Source material =>
################
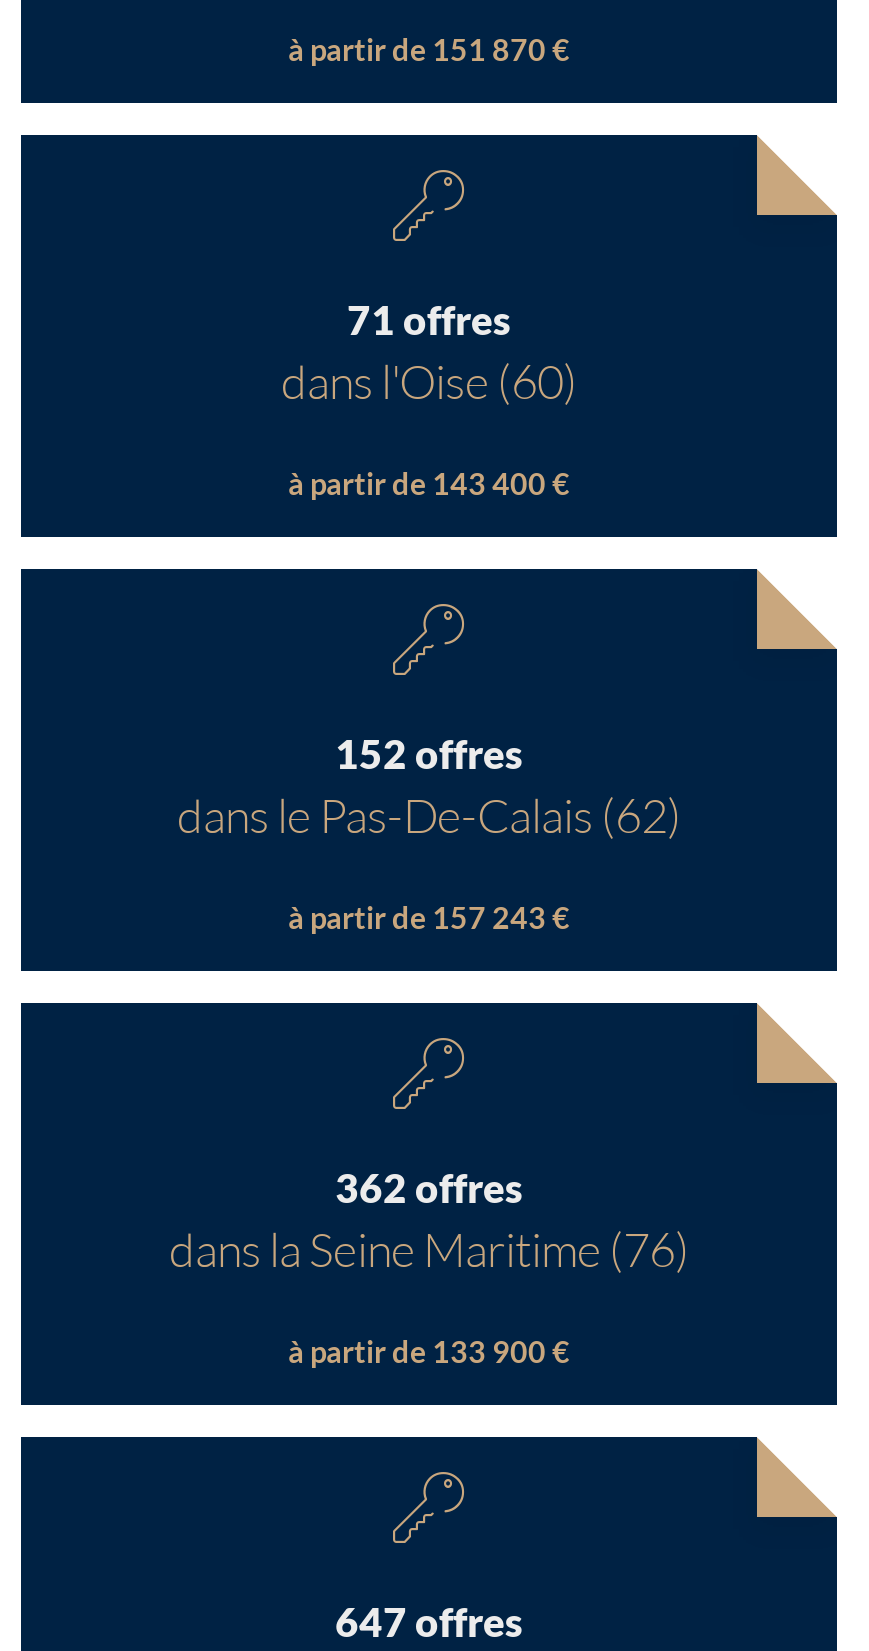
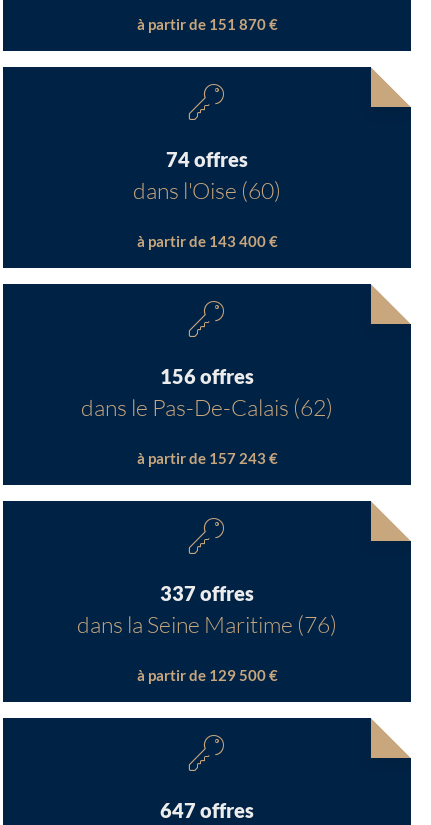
- 71 offres
+ 74 offres

- 152 offres
+ 156 offres

- 362 offres
+ 337 offres

- à partir de 133 900 €
+ à partir de 129 500 €
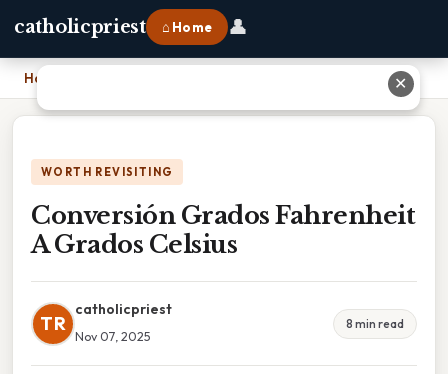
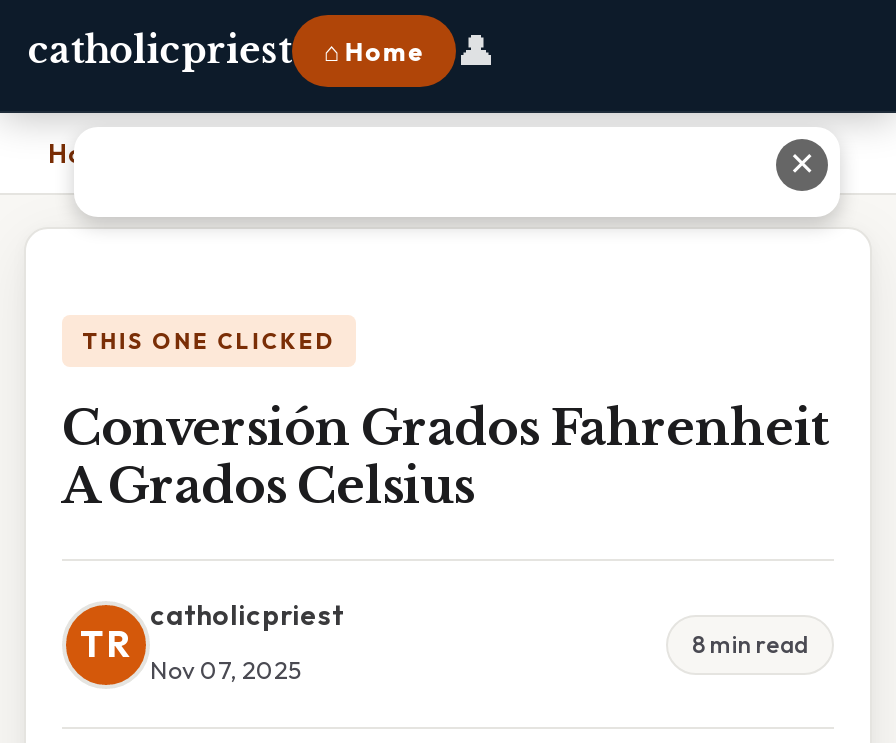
- WORTH REVISITING
+ THIS ONE CLICKED
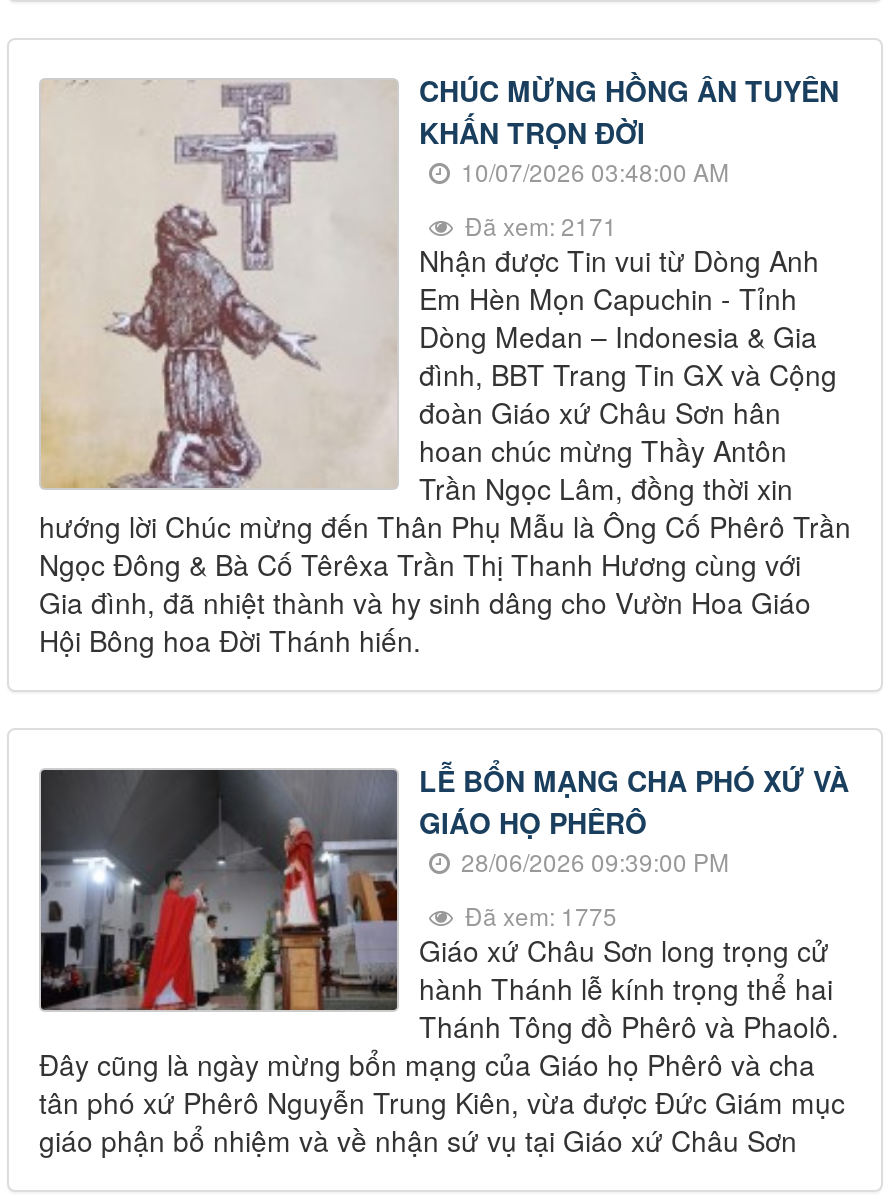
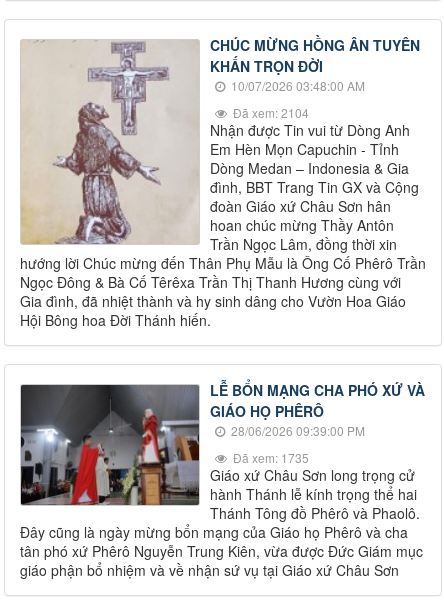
- Đã xem: 2171
+ Đã xem: 2104

- Đã xem: 1775
+ Đã xem: 1735
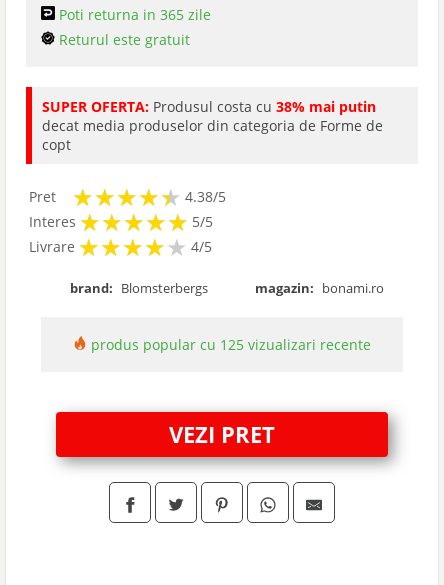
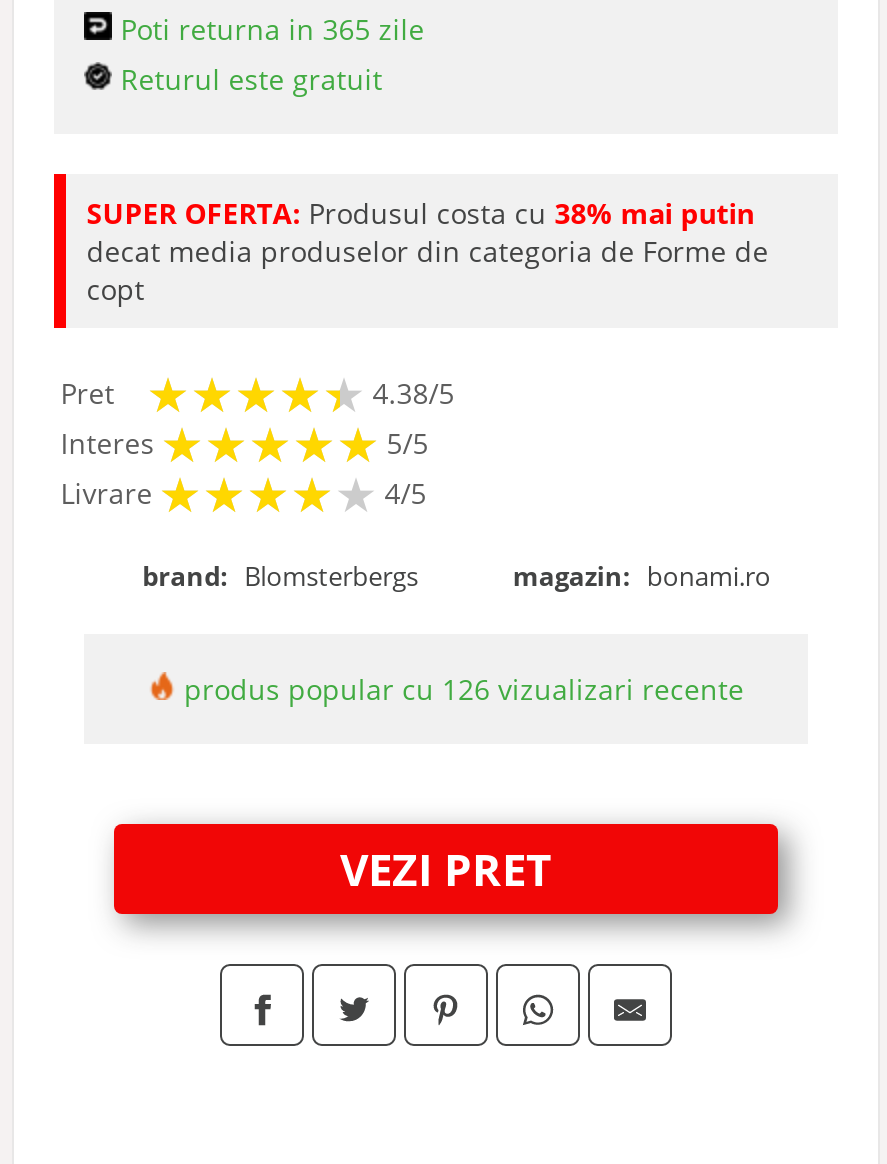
- produs popular cu 125 vizualizari recente
+ produs popular cu 126 vizualizari recente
################
Task goal => Output precisely the lines in the material above from the line containing "de 129 500 €" through its last line, and omit pictures.

Answer to this task =>
+ à partir de 129 500 €
- WORTH REVISITING
+ THIS ONE CLICKED
- Đã xem: 2171
+ Đã xem: 2104

- Đã xem: 1775
+ Đã xem: 1735
- produs popular cu 125 vizualizari recente
+ produs popular cu 126 vizualizari recente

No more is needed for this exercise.